Database connectors can be used to automatically define source relational data and/or to write the generated synthesized/transformed to a database or data warehouse.
With over 30 available connectors, Gretel Relational supports connectors for any database supported by SQLAlchemy, and has first-class helper functions for PostgreSQL, SQLite, MySQL, MariaDB, Snowflake, and more.

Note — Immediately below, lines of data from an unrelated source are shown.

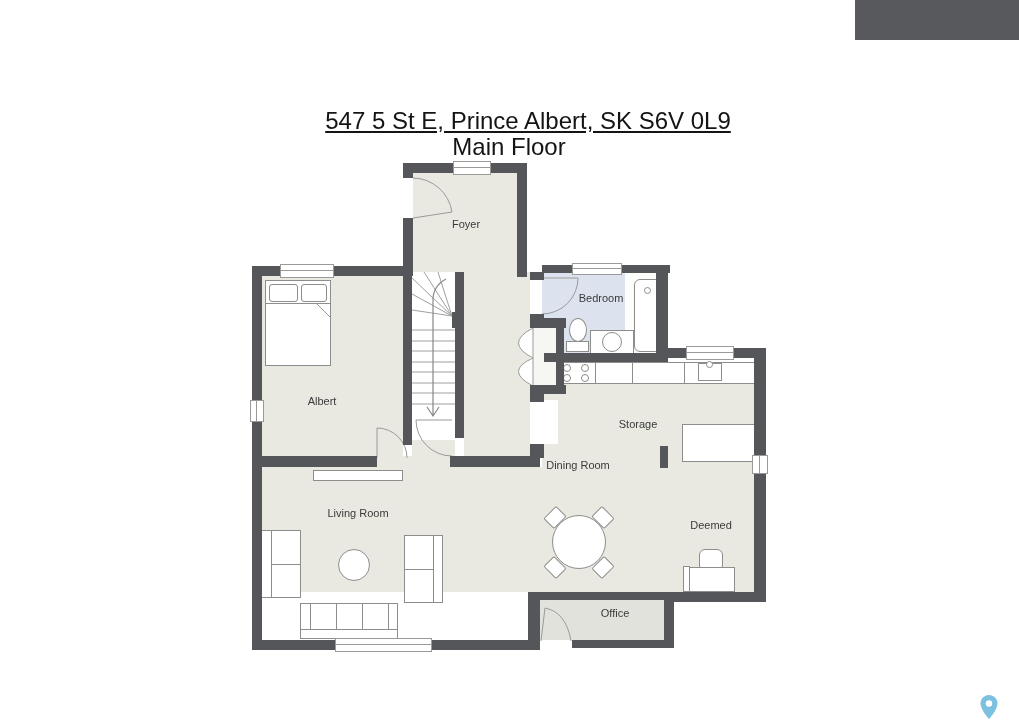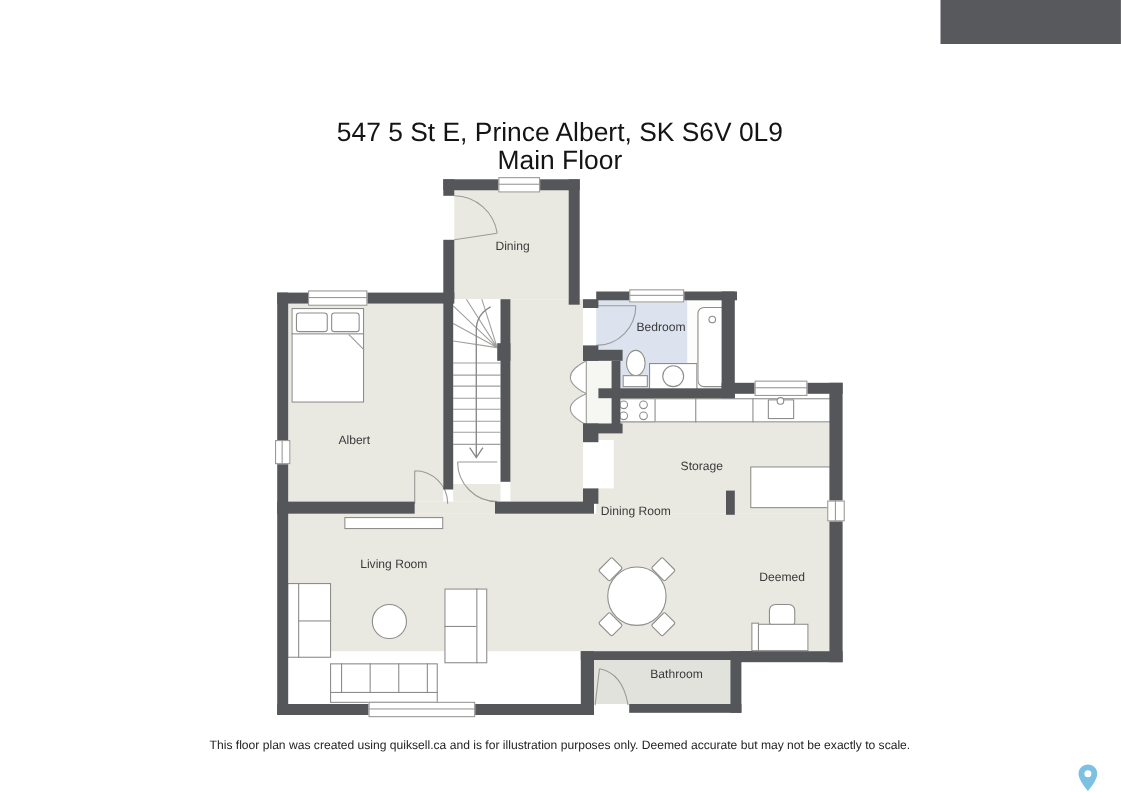"547 5 St E, Prince" div.t1 { left: 509px -> 528px; text-decoration: none -> underline }
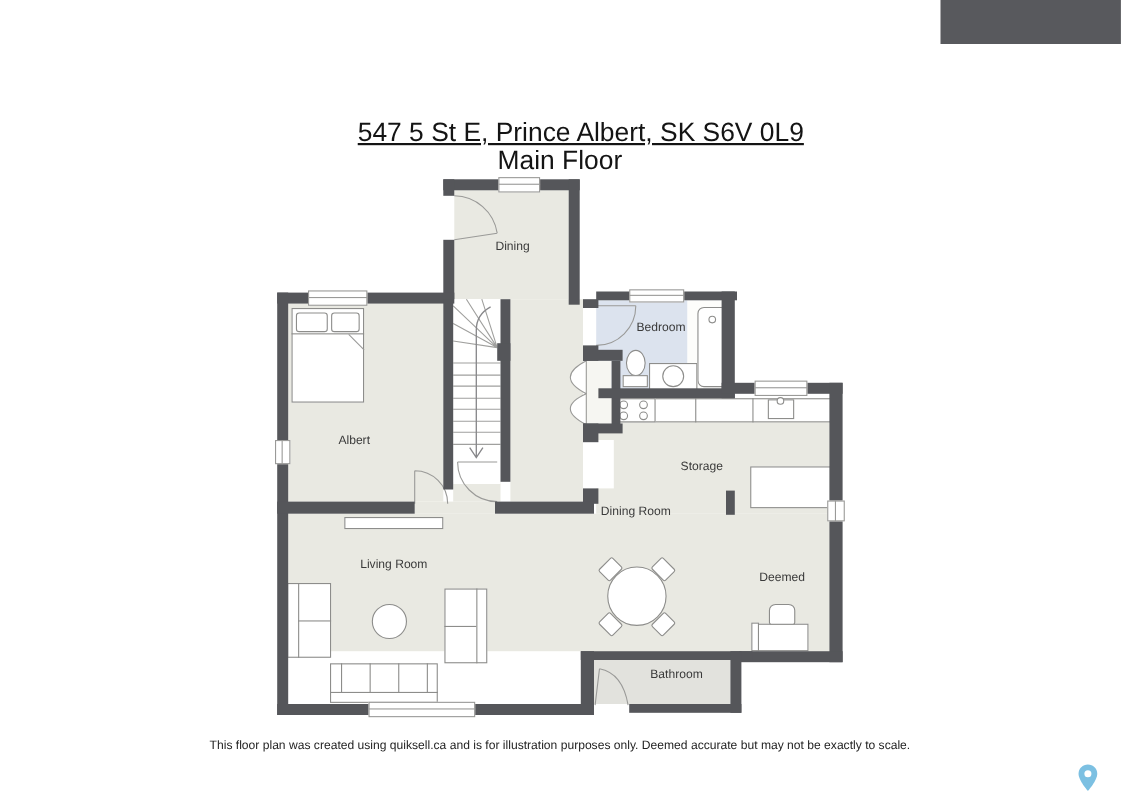"Dining" div.lbl { text: Dining -> Foyer }
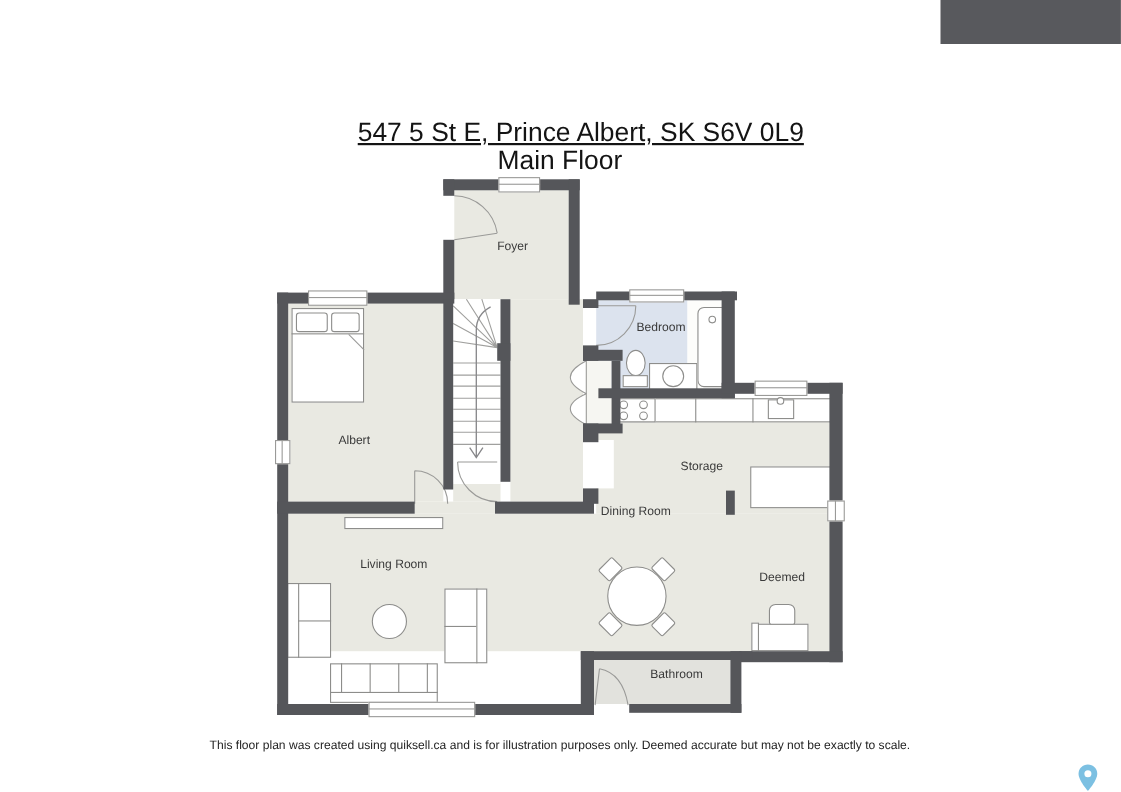"Bathroom" div.lbl { text: Bathroom -> Office }
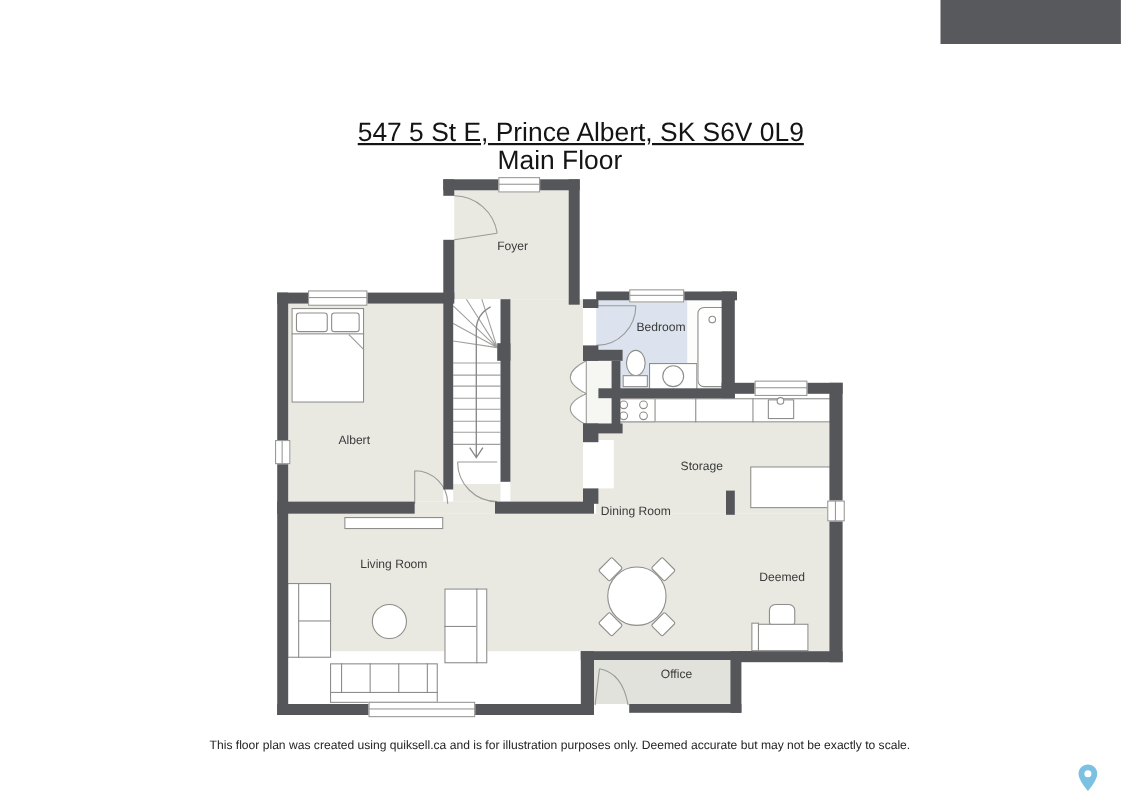"This floor plan was created" div.foot { html: <div>This floor plan was created using quiksell.ca and is for illustration purposes only. Deemed accurate but may not be exactly to scale.</div> -> none }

Setting up a database connector

The general format for connecting to a database, whether to read from, write to, or both, is:
import sqlalchemy
from gretel_trainer.relational import Connector
conn_string = # General format: "{connection}://{user}:{password}@{host}:{port}/{database}"
engine = sqlalchemy.create_engine(conn_string)
connector = Connector(engine)
The format of conn_string - the connection string, also known as database URL - may be different depending on the database. For example, a user named "Scott" connecting to a MySQL database called foo would have URL: conn_string = "mysql://scott:password@localhost/foo". But, if foo was a SQLite database instead the URL would be: conn_string="sqlite:///foo.db. SQLite connects to file-based databases, so foo.db is the relative path of the database.
To make this process easier, we have First-Class Helper Functions for a number popular databases to simply the create_engine step. For other databases, refer to the SQLAlchemy docs to check the connection string format for your specific database.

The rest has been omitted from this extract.